■ EXERCISE AIM
Filter the records below, keeping only lines with the string "indent".

[Stored data entries]
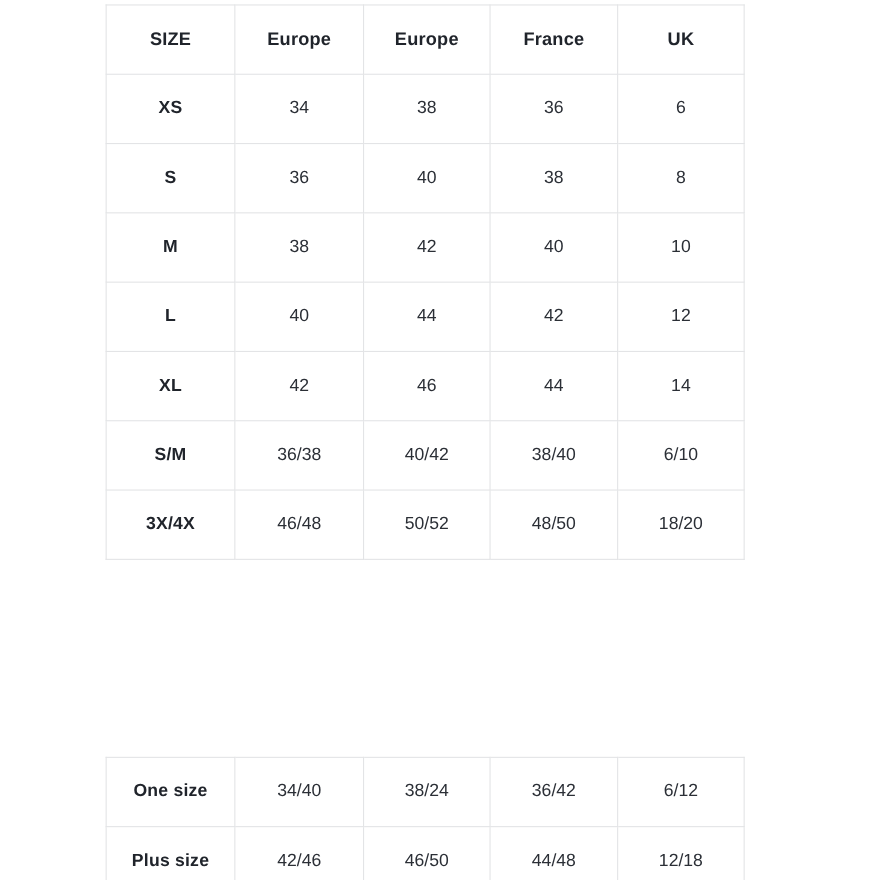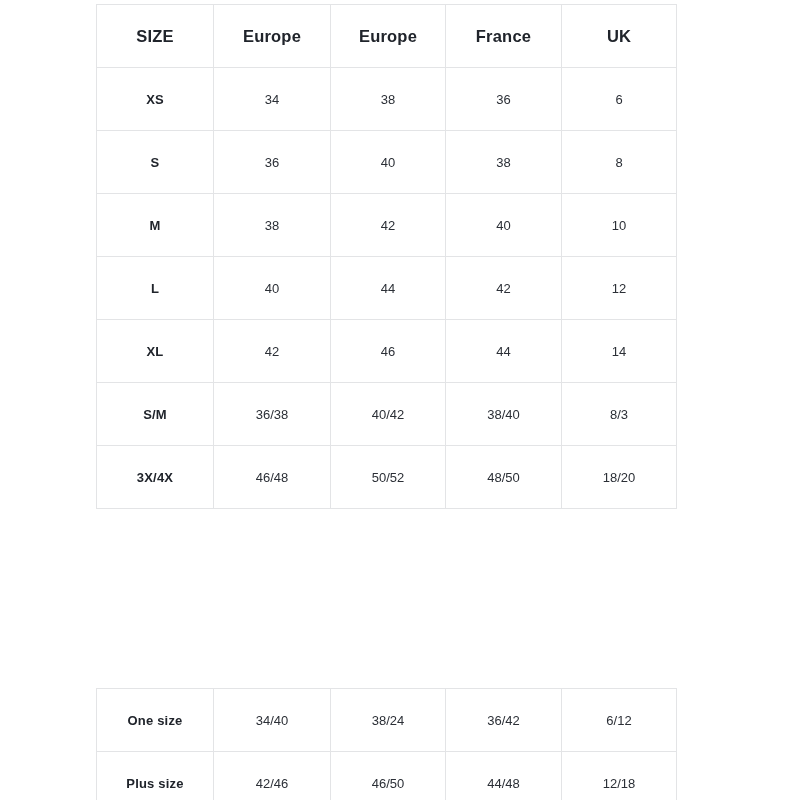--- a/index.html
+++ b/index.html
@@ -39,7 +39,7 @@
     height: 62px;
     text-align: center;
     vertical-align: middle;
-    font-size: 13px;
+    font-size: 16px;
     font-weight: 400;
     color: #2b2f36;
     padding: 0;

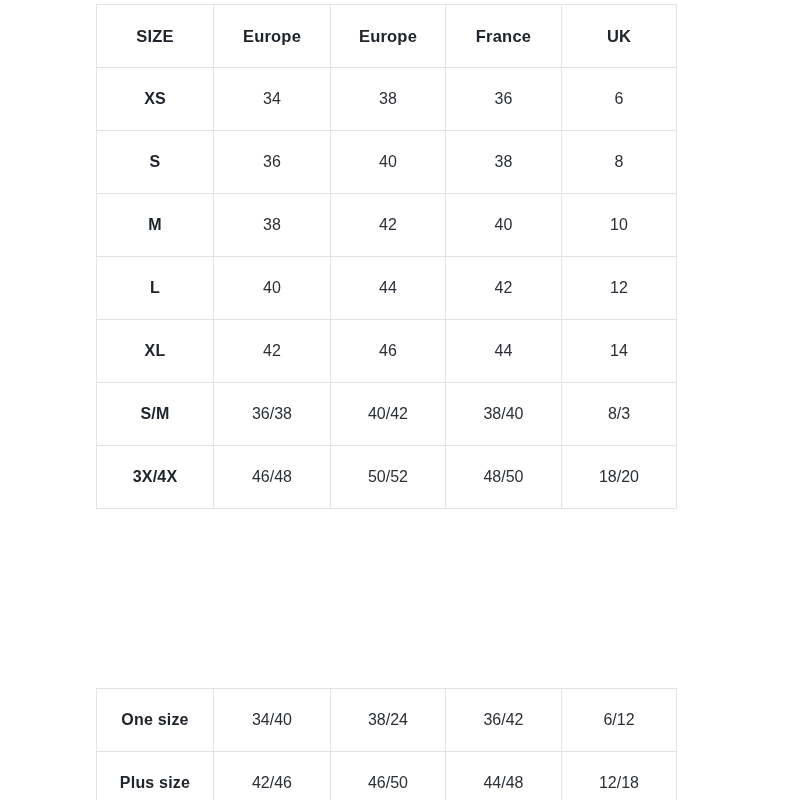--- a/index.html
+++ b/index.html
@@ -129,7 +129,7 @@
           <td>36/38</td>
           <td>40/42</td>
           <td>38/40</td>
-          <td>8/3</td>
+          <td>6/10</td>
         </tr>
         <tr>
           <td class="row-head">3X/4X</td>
--
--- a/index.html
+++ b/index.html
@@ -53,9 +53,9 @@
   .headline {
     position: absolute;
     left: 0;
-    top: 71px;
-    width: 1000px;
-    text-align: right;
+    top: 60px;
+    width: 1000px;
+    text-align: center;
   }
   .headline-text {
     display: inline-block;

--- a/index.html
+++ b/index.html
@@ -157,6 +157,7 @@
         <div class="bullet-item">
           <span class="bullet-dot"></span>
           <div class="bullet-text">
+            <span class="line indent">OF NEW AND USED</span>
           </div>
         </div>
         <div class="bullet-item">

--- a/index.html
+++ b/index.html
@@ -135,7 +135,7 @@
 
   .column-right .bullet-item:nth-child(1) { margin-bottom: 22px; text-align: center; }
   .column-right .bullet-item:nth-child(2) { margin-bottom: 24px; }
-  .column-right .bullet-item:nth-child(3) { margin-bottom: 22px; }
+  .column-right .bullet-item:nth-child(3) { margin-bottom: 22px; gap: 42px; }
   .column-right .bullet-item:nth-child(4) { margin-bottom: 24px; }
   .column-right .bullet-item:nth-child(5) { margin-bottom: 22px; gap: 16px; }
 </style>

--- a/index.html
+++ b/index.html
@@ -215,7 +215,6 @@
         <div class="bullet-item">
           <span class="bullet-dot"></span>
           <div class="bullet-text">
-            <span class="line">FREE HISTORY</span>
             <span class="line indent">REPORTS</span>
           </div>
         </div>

■ WRITTEN ANSWER
+            <span class="line indent">OF NEW AND USED</span>
             <span class="line indent">REPORTS</span>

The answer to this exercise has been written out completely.